Kodable's Grechen Huebner tells TechRepublic how they're making programming accessible to the very young.
Sam Patterson has Kindergarten students who can describe variables. The funny thing is, they don't exactly know they're doing it.
Patterson is a technology integrator for Kindergarten through 5th grade at a school in California. Thanks to the iPad app Kodable, which teaches pre-literate kids the basic concepts of programming, those Kindergarteners can explain back to him the idea that a symbol can mean one thing on one level, and something else on the next.
"Here you've got a kid who can't yet read who is articulating the nature of variables better than some of the students when I was teaching 6th and 7th grade algebra," he said. "The first time that happened I was just like 'Wow.'"
Kodable is a programming game created by Louisville, Kentucky natives Grechen Huebner and Jon Mattingly.
The premise is kids have to direct little alien fuzz balls on paths, and collect coins along the way, using arrows as commands. The fuzz don't know anything and need all the direction they can get. It's colorful, cute, and according to Patterson, fairly addictive for his students. After he introduces the game in class, it's not rare that kids go home, get their parents to download it, and finish the game on their own.
Originally, Huebner and Mattingly had different plans. They were going to found an online marketing startup, but one topic kept popping up in their conversations with people— parents wanted their kids to learn how to code but had no idea how to go about it.
"It was scary because we'd spent so much time developing our initial idea and we were going to completely switch gears into education," Huebner said.
They started with research in child development to determine at what age kids begin thinking logically and would be able to start grasping the concepts behind programming. The initial prototype had eight basic levels. After testing it with kids from 3 to 8 years old, they figured out a target age range, and built out 60 levels before releasing it in the App store in 2012.

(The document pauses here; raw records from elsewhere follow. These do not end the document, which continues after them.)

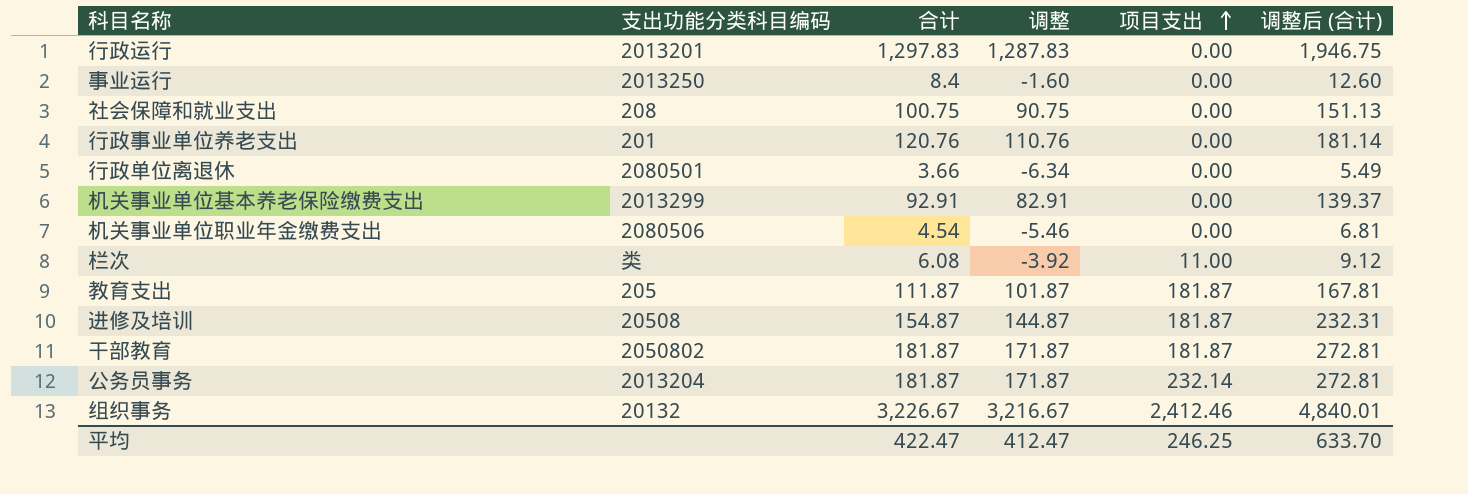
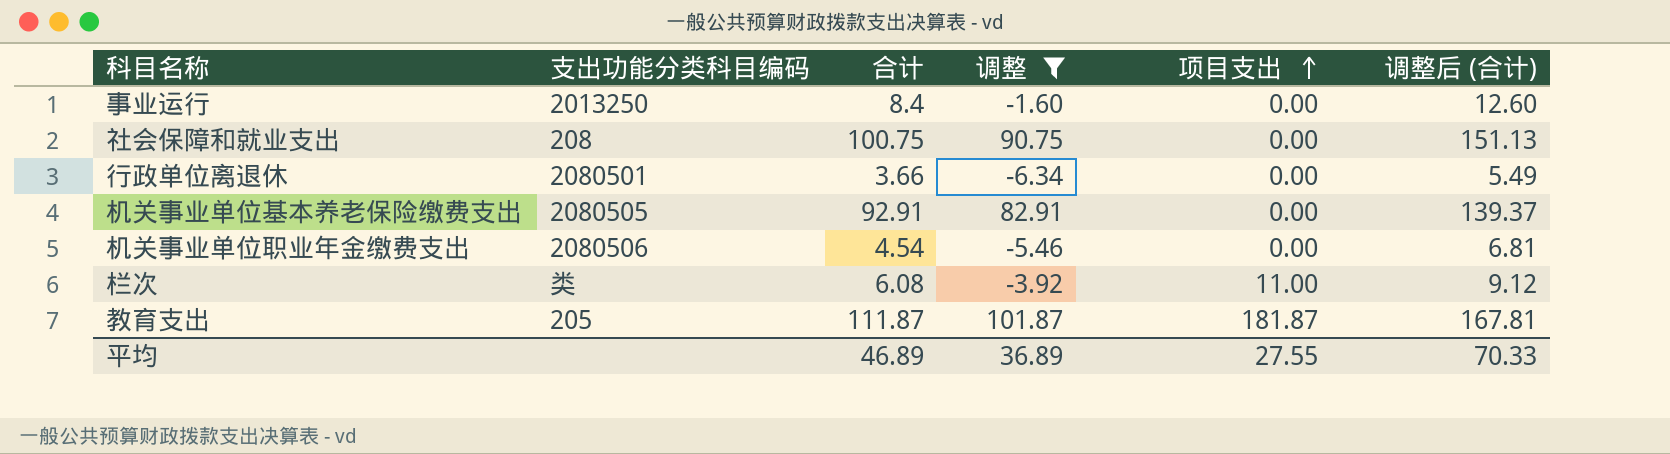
filter: none -> 调整 <= 101.87
机关事业单位基本养老保险缴费支出 | 支出功能分类科目编码: 2013299 -> 2080505
平均 | 合计: 422.47 -> 46.89
平均 | 调整: 412.47 -> 36.89
平均 | 项目支出: 246.25 -> 27.55
平均 | 调整后 (合计): 633.70 -> 70.33

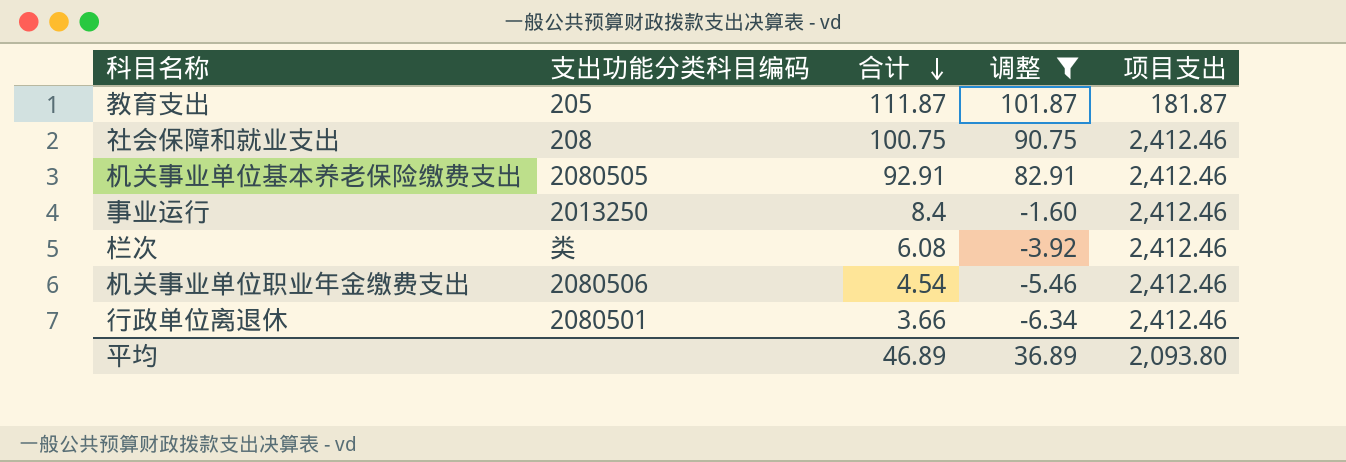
row order: 项目支出 ascending -> 合计 descending
column 调整后 (合计) | formula: [合计] * 1.5 -> none
社会保障和就业支出 | 项目支出: 0.00 -> 2,412.46
机关事业单位基本养老保险缴费支出 | 项目支出: 0.00 -> 2,412.46
事业运行 | 项目支出: 0.00 -> 2,412.46
栏次 | 项目支出: 11.00 -> 2,412.46
机关事业单位职业年金缴费支出 | 项目支出: 0.00 -> 2,412.46
行政单位离退休 | 项目支出: 0.00 -> 2,412.46
平均 | 项目支出: 27.55 -> 2,093.80

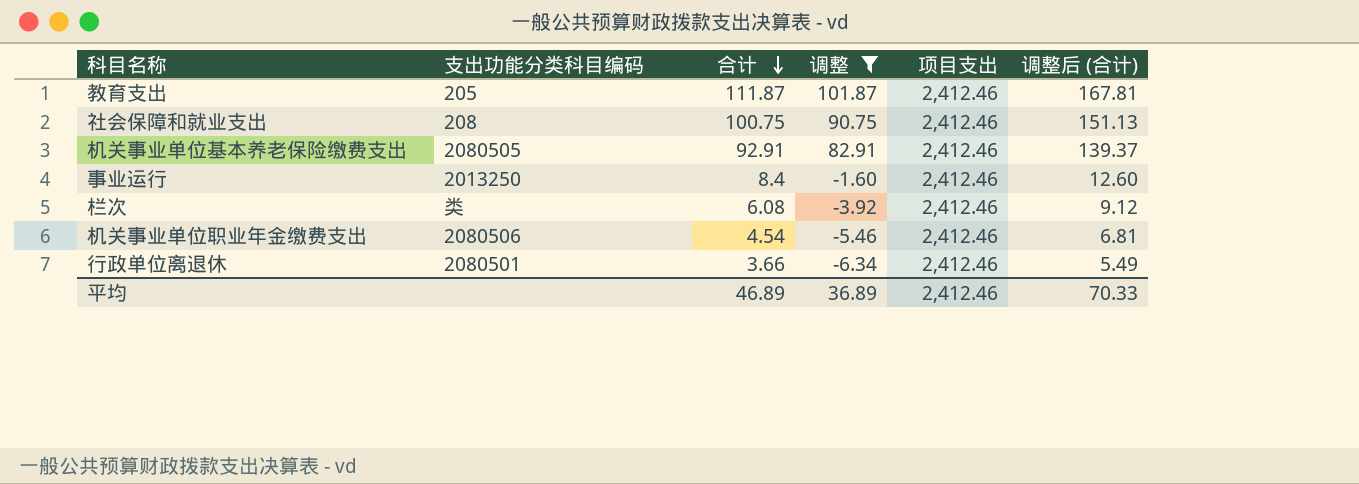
column 调整后 (合计) | formula: none -> [合计] * 1.5
教育支出 | 项目支出: 181.87 -> 2,412.46
平均 | 项目支出: 2,093.80 -> 2,412.46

The idea to make it an iPad game came from the thought that iPad touch screens are easier for small children to manipulate and don't require the motor skills needed to work a keyboard and mouse.
Something else kids don't need to play Kodable is the ability to read. The game is self-guided and features a voiceover that prompts kids when a new concept, like loops, is introduced.
While Kodable was originally intended for home use, Huebner said the longer it was in the app store, the more requests they got from teachers about purchasing for the classroom. By the summer of 2013, Kodable joined Imagine K12, a tech accelerator in California geared toward education.
"They connected us to a lot of great teachers out here who were able to give us more feedback and figure out how we can make this something really powerful tool for educators," she said.
For someone like Patterson, who has the task of figuring out how to bring together young kids who can't read and concepts that make many adults queasy, finding Kodable was a stroke of good luck.
"I was just blown away because there it was. All of the logic that's in computer programming without any of the literacy requirements that I thought existed," he said.
He has also used it to teach other social lessons, like how to work through problems and how to work with other people, as different students find different levels of the game challenging or easy.
"What we want is we want students who are brave problem solvers and communicators and not waiting for adults to do things for them, so my whole focus on tech integration is using that tech integration experience to build other skills that kids need," Patterson said.
Going forward, Huebner said they plan to make Kodable accessible online as not everyone has an iPad.
"We want to make programming accessible to everyone, something that can be fun and exciting to learn because it's a very creative skill and you can impact a lot of people with these capabilities," she said.
For now, Patterson's students seem to be having a good time as is.
"There's just something really rewarding about teaching fairly complex concepts but using a platform that makes kids do fist bumps in class," he said.